----- Information given -----
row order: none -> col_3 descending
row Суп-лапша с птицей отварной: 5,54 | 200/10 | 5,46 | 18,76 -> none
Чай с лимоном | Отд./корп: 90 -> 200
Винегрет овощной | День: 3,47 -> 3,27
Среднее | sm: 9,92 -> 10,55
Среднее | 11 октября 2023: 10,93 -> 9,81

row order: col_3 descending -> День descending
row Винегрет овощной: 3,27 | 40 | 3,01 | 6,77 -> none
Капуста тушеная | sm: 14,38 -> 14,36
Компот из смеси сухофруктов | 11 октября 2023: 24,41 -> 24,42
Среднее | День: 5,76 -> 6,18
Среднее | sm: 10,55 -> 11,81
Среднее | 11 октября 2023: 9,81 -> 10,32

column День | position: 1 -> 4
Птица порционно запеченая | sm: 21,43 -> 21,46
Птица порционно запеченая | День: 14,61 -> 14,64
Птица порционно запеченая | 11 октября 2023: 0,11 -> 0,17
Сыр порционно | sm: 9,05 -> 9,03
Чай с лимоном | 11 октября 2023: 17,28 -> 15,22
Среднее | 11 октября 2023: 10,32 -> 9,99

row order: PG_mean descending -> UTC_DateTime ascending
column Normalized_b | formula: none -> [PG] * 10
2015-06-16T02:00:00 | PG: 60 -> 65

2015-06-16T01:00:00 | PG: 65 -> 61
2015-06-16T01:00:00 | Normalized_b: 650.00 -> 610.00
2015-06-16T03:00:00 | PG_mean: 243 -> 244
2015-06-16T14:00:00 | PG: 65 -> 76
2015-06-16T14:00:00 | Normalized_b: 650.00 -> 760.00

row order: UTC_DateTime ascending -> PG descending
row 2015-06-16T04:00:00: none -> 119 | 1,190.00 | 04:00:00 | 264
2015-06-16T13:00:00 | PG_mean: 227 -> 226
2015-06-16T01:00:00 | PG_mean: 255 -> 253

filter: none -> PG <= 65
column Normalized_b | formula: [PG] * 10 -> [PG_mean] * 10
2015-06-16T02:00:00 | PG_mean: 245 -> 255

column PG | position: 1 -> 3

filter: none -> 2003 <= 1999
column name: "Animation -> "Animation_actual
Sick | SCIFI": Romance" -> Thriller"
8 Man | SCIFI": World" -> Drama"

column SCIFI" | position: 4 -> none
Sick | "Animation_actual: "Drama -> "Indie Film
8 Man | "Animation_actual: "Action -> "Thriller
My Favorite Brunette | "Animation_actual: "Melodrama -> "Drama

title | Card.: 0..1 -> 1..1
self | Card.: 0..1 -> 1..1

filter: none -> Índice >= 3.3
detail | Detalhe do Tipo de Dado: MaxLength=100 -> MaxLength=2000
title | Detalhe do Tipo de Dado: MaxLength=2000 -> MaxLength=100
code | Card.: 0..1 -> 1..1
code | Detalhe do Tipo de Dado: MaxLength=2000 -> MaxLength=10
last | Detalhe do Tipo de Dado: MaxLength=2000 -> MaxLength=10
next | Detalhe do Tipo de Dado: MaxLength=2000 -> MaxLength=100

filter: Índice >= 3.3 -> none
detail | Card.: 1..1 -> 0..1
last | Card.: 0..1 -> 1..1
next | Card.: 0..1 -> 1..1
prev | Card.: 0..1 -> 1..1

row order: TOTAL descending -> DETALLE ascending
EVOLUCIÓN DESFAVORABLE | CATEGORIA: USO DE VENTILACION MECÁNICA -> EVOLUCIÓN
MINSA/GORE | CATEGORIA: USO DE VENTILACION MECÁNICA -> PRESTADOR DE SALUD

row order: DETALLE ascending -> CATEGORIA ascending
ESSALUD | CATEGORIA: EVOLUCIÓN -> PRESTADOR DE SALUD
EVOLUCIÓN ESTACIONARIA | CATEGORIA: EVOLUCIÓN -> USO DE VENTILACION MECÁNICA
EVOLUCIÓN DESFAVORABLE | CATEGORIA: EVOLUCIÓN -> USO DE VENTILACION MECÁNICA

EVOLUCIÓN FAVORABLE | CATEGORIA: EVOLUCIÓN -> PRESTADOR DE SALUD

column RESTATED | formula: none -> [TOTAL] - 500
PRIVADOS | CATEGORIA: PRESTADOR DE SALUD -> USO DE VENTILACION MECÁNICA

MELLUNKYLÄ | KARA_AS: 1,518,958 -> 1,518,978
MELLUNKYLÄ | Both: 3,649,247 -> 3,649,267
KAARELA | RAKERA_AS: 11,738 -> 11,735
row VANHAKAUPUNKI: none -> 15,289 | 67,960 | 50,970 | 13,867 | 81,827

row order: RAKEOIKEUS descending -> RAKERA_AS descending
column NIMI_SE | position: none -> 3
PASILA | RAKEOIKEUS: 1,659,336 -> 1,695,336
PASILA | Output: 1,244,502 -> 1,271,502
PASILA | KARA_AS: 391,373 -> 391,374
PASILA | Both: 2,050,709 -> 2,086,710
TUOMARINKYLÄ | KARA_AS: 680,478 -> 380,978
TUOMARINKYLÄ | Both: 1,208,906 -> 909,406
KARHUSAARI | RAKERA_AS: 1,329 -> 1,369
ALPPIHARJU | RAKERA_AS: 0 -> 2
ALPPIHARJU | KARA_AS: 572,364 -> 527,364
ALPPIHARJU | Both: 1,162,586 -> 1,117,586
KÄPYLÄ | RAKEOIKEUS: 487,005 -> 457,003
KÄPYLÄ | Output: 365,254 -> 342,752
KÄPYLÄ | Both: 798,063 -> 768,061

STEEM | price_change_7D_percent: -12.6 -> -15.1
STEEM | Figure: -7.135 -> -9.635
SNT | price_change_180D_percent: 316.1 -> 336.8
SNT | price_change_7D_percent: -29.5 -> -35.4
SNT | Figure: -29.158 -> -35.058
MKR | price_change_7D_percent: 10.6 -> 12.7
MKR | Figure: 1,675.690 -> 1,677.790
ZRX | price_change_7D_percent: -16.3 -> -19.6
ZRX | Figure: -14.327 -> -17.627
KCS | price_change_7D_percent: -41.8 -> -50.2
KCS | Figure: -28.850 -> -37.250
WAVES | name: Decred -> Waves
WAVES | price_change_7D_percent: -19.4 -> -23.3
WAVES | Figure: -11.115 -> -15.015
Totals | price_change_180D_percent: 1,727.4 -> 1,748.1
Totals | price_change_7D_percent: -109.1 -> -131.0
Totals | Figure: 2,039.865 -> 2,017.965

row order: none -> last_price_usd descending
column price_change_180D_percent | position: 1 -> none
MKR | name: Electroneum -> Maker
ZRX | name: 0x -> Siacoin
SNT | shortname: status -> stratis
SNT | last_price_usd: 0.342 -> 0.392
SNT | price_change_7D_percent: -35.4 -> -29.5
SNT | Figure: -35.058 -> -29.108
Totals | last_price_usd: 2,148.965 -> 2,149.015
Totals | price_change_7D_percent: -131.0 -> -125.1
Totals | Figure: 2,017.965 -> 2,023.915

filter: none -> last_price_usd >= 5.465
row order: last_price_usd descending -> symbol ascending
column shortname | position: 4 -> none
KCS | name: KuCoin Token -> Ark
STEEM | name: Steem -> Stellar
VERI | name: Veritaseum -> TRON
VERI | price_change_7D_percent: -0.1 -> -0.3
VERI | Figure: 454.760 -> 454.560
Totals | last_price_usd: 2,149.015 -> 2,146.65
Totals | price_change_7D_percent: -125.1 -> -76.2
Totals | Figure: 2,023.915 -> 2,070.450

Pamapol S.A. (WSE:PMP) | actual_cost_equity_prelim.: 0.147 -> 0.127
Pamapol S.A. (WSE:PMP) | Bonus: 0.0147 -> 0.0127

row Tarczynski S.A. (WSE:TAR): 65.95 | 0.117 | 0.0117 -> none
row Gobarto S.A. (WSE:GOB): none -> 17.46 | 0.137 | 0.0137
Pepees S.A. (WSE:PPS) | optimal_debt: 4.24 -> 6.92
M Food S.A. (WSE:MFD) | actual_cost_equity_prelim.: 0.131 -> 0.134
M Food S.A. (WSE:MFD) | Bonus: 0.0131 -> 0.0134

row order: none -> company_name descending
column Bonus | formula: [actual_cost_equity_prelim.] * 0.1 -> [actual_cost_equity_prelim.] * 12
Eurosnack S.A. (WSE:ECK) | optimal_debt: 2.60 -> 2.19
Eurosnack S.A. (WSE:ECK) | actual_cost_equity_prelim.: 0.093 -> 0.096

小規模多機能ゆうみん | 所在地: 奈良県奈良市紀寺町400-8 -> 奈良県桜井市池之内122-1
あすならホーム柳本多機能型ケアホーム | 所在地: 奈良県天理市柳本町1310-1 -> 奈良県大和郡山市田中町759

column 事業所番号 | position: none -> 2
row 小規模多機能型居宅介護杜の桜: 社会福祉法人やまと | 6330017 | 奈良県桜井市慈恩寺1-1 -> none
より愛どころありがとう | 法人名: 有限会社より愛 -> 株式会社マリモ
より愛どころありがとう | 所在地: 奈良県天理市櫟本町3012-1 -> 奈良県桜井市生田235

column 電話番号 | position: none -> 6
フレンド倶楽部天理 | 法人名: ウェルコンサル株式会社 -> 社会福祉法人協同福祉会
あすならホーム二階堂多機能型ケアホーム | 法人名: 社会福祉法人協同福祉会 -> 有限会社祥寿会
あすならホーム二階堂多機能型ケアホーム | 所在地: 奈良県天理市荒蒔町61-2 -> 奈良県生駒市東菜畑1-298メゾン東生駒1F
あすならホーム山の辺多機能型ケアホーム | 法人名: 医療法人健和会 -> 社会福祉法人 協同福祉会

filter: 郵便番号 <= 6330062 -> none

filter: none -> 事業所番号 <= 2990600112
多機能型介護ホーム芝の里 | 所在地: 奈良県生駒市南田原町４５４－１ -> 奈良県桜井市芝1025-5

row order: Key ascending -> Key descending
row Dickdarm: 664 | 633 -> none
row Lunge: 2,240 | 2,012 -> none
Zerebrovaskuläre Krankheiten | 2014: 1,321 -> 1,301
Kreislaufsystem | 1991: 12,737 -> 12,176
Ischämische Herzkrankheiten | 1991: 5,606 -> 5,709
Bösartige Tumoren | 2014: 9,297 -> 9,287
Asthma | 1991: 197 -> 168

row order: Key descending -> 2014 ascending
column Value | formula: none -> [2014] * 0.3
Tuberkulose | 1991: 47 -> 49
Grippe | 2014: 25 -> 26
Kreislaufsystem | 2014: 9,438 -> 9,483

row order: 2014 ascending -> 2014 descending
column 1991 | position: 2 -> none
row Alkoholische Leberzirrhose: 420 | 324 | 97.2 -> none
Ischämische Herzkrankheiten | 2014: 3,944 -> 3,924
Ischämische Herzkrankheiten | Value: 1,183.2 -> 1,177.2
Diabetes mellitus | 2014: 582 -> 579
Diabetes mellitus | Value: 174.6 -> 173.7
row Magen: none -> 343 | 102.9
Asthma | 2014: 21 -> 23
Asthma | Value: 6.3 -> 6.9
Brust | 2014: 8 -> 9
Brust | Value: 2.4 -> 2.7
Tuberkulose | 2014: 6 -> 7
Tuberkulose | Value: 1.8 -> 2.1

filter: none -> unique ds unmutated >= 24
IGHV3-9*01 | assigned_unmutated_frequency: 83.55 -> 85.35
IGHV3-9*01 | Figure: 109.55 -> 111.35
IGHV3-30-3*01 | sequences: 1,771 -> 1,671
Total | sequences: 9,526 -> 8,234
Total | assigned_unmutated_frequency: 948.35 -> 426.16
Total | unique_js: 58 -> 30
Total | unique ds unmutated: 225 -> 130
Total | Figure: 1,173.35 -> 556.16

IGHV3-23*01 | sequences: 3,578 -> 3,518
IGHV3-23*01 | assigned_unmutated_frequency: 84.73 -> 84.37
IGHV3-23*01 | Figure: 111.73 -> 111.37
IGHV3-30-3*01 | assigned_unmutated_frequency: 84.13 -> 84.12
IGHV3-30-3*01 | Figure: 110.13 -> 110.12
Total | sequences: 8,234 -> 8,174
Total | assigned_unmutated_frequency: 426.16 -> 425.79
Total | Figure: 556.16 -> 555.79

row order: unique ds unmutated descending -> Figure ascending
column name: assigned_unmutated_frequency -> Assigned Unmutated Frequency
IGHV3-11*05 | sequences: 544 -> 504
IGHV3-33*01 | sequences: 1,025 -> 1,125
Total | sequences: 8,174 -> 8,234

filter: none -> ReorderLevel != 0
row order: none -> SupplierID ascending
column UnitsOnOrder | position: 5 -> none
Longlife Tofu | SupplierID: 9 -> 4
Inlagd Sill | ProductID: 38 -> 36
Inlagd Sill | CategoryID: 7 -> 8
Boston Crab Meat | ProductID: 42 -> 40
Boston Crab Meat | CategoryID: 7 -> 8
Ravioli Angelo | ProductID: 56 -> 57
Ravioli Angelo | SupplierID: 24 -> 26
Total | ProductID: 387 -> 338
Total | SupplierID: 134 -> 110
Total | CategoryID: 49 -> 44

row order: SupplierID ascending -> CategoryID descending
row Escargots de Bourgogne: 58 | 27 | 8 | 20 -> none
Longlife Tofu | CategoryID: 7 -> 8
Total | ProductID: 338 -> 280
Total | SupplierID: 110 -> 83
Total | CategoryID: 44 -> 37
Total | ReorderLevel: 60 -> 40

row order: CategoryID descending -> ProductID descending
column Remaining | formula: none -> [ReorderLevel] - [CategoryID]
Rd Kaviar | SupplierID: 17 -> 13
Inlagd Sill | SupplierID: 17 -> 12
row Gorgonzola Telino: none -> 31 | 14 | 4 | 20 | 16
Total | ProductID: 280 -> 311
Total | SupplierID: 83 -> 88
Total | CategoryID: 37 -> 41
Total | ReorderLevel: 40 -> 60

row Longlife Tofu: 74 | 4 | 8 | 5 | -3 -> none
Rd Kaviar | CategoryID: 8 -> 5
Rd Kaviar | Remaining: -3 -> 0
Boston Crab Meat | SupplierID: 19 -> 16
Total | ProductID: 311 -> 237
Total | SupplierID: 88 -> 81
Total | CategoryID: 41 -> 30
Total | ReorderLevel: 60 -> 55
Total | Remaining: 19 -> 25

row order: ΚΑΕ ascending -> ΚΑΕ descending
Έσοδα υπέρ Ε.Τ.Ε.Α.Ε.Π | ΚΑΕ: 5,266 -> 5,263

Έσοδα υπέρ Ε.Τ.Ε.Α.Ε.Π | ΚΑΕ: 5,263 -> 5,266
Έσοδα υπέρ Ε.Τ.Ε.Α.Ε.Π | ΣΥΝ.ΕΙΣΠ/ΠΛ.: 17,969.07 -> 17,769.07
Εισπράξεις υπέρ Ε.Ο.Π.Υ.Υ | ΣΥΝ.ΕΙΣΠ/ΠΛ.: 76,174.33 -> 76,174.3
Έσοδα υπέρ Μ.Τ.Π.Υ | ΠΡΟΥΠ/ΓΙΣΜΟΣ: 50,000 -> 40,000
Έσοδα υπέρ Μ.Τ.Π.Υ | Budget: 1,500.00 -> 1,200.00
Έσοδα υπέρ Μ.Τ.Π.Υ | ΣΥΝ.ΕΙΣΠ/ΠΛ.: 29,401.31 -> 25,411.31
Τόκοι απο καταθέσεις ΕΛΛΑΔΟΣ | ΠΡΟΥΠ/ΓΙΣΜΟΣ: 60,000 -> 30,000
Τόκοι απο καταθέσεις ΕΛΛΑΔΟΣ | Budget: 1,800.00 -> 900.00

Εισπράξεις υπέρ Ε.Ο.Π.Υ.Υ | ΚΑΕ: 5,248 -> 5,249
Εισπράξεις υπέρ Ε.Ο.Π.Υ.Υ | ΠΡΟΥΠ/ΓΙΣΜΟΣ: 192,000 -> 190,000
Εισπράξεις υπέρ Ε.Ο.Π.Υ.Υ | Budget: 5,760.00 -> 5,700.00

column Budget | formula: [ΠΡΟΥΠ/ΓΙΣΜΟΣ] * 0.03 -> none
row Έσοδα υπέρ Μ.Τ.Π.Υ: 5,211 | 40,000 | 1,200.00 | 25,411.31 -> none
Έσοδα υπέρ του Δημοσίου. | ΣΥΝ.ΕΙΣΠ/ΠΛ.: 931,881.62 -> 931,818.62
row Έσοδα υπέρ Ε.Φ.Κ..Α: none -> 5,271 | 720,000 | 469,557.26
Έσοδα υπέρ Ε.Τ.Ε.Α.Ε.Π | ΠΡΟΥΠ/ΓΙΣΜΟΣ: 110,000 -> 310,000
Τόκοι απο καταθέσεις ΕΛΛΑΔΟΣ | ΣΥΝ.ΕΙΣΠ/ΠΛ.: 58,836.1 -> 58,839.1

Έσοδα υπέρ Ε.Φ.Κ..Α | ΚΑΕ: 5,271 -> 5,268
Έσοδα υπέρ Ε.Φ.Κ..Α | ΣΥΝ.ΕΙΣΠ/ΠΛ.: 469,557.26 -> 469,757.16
-----
What the task asks: Scan the listing above for the line that has "MKR | name: Electroneum -> Maker", then copy exactly from that line through the line that has "Ischämische Herzkrankheiten | 1991: 5,606".

Task solution:
MKR | name: Electroneum -> Maker
ZRX | name: 0x -> Siacoin
SNT | shortname: status -> stratis
SNT | last_price_usd: 0.342 -> 0.392
SNT | price_change_7D_percent: -35.4 -> -29.5
SNT | Figure: -35.058 -> -29.108
Totals | last_price_usd: 2,148.965 -> 2,149.015
Totals | price_change_7D_percent: -131.0 -> -125.1
Totals | Figure: 2,017.965 -> 2,023.915

filter: none -> last_price_usd >= 5.465
row order: last_price_usd descending -> symbol ascending
column shortname | position: 4 -> none
KCS | name: KuCoin Token -> Ark
STEEM | name: Steem -> Stellar
VERI | name: Veritaseum -> TRON
VERI | price_change_7D_percent: -0.1 -> -0.3
VERI | Figure: 454.760 -> 454.560
Totals | last_price_usd: 2,149.015 -> 2,146.65
Totals | price_change_7D_percent: -125.1 -> -76.2
Totals | Figure: 2,023.915 -> 2,070.450

Pamapol S.A. (WSE:PMP) | actual_cost_equity_prelim.: 0.147 -> 0.127
Pamapol S.A. (WSE:PMP) | Bonus: 0.0147 -> 0.0127

row Tarczynski S.A. (WSE:TAR): 65.95 | 0.117 | 0.0117 -> none
row Gobarto S.A. (WSE:GOB): none -> 17.46 | 0.137 | 0.0137
Pepees S.A. (WSE:PPS) | optimal_debt: 4.24 -> 6.92
M Food S.A. (WSE:MFD) | actual_cost_equity_prelim.: 0.131 -> 0.134
M Food S.A. (WSE:MFD) | Bonus: 0.0131 -> 0.0134

row order: none -> company_name descending
column Bonus | formula: [actual_cost_equity_prelim.] * 0.1 -> [actual_cost_equity_prelim.] * 12
Eurosnack S.A. (WSE:ECK) | optimal_debt: 2.60 -> 2.19
Eurosnack S.A. (WSE:ECK) | actual_cost_equity_prelim.: 0.093 -> 0.096

小規模多機能ゆうみん | 所在地: 奈良県奈良市紀寺町400-8 -> 奈良県桜井市池之内122-1
あすならホーム柳本多機能型ケアホーム | 所在地: 奈良県天理市柳本町1310-1 -> 奈良県大和郡山市田中町759

column 事業所番号 | position: none -> 2
row 小規模多機能型居宅介護杜の桜: 社会福祉法人やまと | 6330017 | 奈良県桜井市慈恩寺1-1 -> none
より愛どころありがとう | 法人名: 有限会社より愛 -> 株式会社マリモ
より愛どころありがとう | 所在地: 奈良県天理市櫟本町3012-1 -> 奈良県桜井市生田235

column 電話番号 | position: none -> 6
フレンド倶楽部天理 | 法人名: ウェルコンサル株式会社 -> 社会福祉法人協同福祉会
あすならホーム二階堂多機能型ケアホーム | 法人名: 社会福祉法人協同福祉会 -> 有限会社祥寿会
あすならホーム二階堂多機能型ケアホーム | 所在地: 奈良県天理市荒蒔町61-2 -> 奈良県生駒市東菜畑1-298メゾン東生駒1F
あすならホーム山の辺多機能型ケアホーム | 法人名: 医療法人健和会 -> 社会福祉法人 協同福祉会

filter: 郵便番号 <= 6330062 -> none

filter: none -> 事業所番号 <= 2990600112
多機能型介護ホーム芝の里 | 所在地: 奈良県生駒市南田原町４５４－１ -> 奈良県桜井市芝1025-5

row order: Key ascending -> Key descending
row Dickdarm: 664 | 633 -> none
row Lunge: 2,240 | 2,012 -> none
Zerebrovaskuläre Krankheiten | 2014: 1,321 -> 1,301
Kreislaufsystem | 1991: 12,737 -> 12,176
Ischämische Herzkrankheiten | 1991: 5,606 -> 5,709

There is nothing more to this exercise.